20080915

From The Didactic Edge

So we're almost a month into the semester here at UAF, and this time around I'm teaching Honors World Literature to 1650. Ideally, this means I get a batch of students who are "smarter" than regular students; whether it actually means that I'm not sure. I will say that discussions have been better than usual, as have papers. I'll get to the latter in a minute, but first, here's what I'm doing this term.

I've decided that, in addition to the university-defined goals of this course (reading, understanding, and writing about literature), my students will also discuss the utopian content of world literature. To that end, we started off with two theoretical essays--Lyman Tower Sargent's "The Three Faces of Utopianism Revisited" and Ernst Bloch's "The Wishful Landscape Perspective in Aesthetics"--which established not only some of the generic utopian conventions, but also that what I'm looking for is not the utopian form so much as the utopian spirit, Bloch's "Not-Yet-Conscious" or "Anticipatory Illumination." They seemed to take to this pretty well, I think, and our recent discussions of Gilgamesh, Plato, Aristotle, Sappho, and Callimachus have borne this out, not in the least because the theory has allowed them to approach the material they know (Gilgamesh, the Apology of Socrates) as fresh.

I've also included a writing component instead of quizzes this term. The writing assignment is due every three weeks, and students are asked to write 2-3 pages over one of the works we've discussed over that three-week period. I've also provided them with three ways that they can respond to that literature:
  1. Explain the utopian function in the work you have chosen. Identify the structural and/or narrative features of the text evoke hope, and propose ways we can use that hope content today.
  2. Take two non-consecutive passages of a larger work (or two shorter poems by the same author) and discuss what these passages have in common and why that common theme is important to our understanding of the work as a whole.
  3. Other than the approach I took in class, what critical perspective might also be useful for the work you’ve chosen (historical, feminist, postcolonial, etc.—see the “Critical Perspectives” handout on Blackboard)? Explain why this approach will be useful and provide a brief example of that reading.
Astute readers may recognize option two as a variant of Dr. Virago's "Crux Buster," which I tried to good effect last Spring in the English Lit Survey course.

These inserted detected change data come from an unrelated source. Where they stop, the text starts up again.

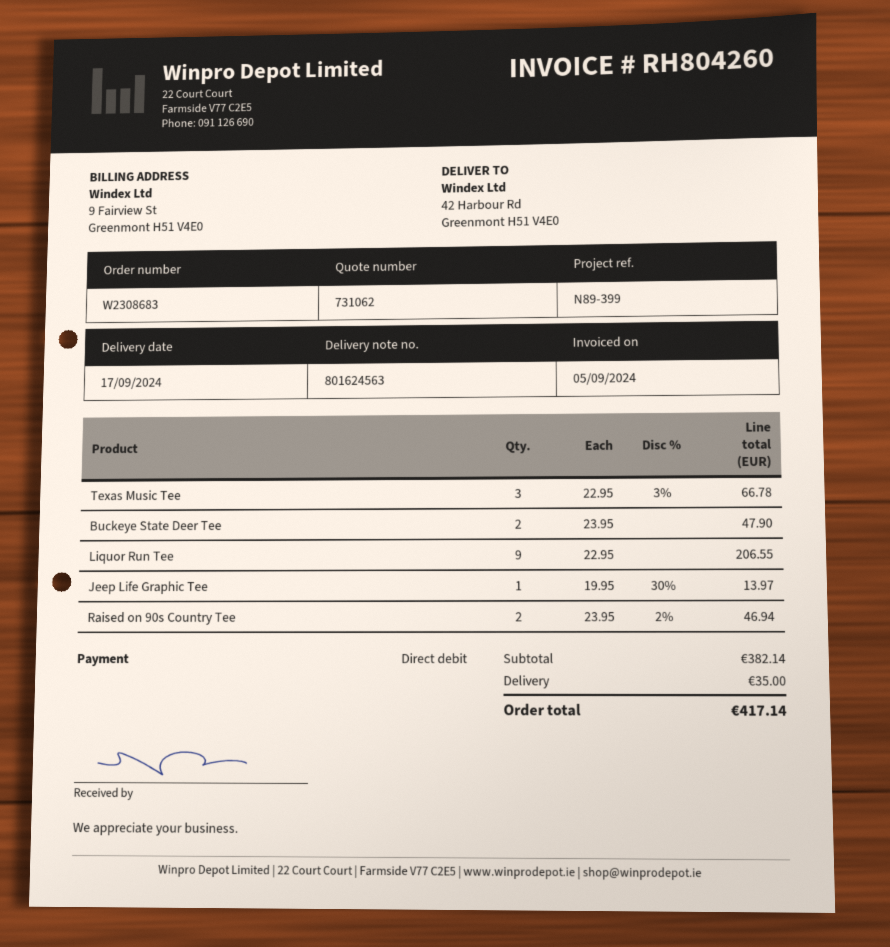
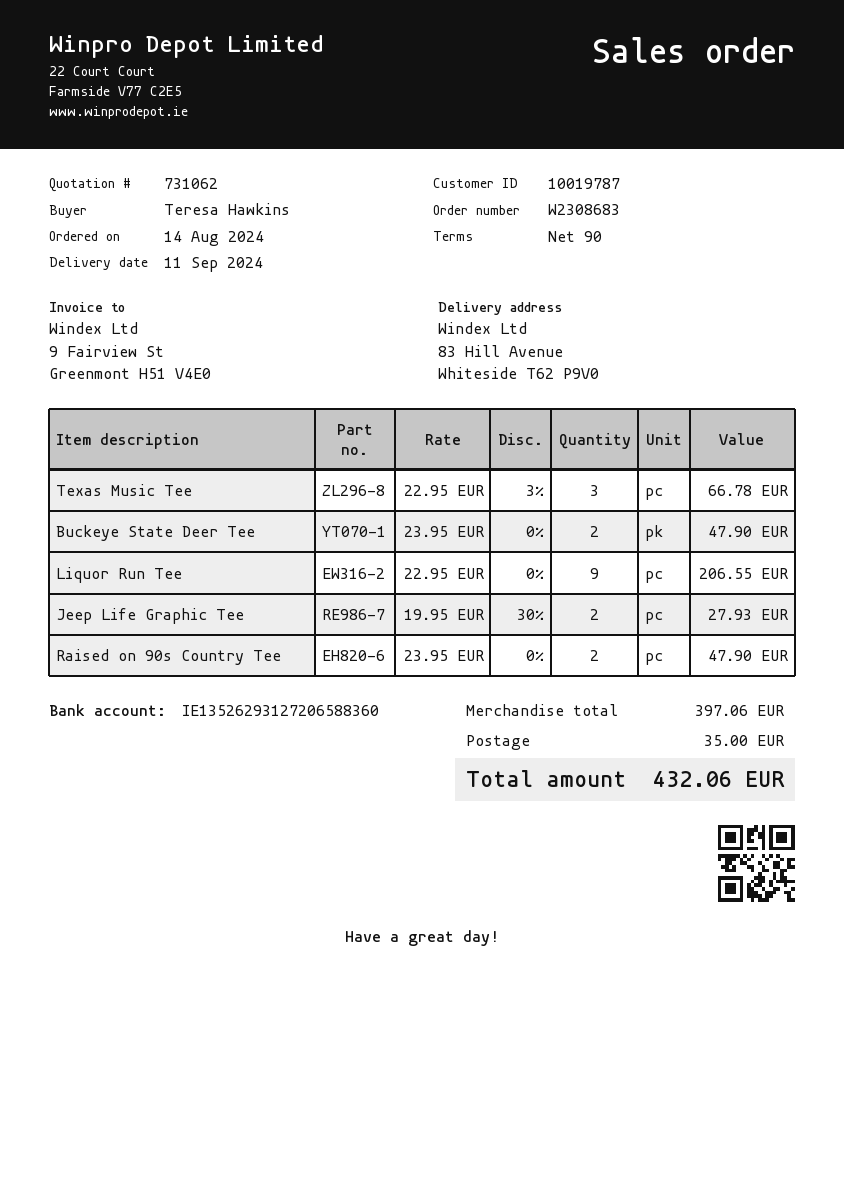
delivery date: 2024-09-17 -> 2024-09-11
ship to: 42 Harbour Rd, Greenmont H51 V4E0 -> 83 Hill Avenue, Whiteside T62 P9V0
Jeep Life Graphic Tee: 1 x 19.95 - 30% = 13.97 -> 2 x 19.95 - 30% = 27.93
Raised on 90s Country Tee: 2 x 23.95 - 2% = 46.94 -> 2 x 23.95 = 47.90
subtotal: 382.14 -> 397.06
total: 417.14 -> 432.06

I got their first response papers on Thursday, and have graded 14 of them (about 34% of the total [NB: I love my spreadsheet gradebook, because it lets me engage my bourgeois love for facts and figures!]) so far. A number of them responded to Gilgamesh, and of those, what they've said has ranged from expected mediocrity (vague thesis statements, insufficient evidence, etc.) to moments of blinding clarity. I've had well-written considerations of the value of Gilgamesh as a utopian figure, as well as a meditation on the Apology of Socrates that led into civic engagement and global unity. They haven't all been perfect, either—some of them have had trouble with the theory component—but it's a work in progress on both sides of the pedagogical divide.

So that's my teaching semester so far. I'm looking forward to the rest of it, honestly, and I'm hoping that the exercise will not only help my students become better (dialectically engaged, philosophically complex, socially aware) human beings, but--in the best academic tradition--will help me get a further handle on what I mean by utopianism.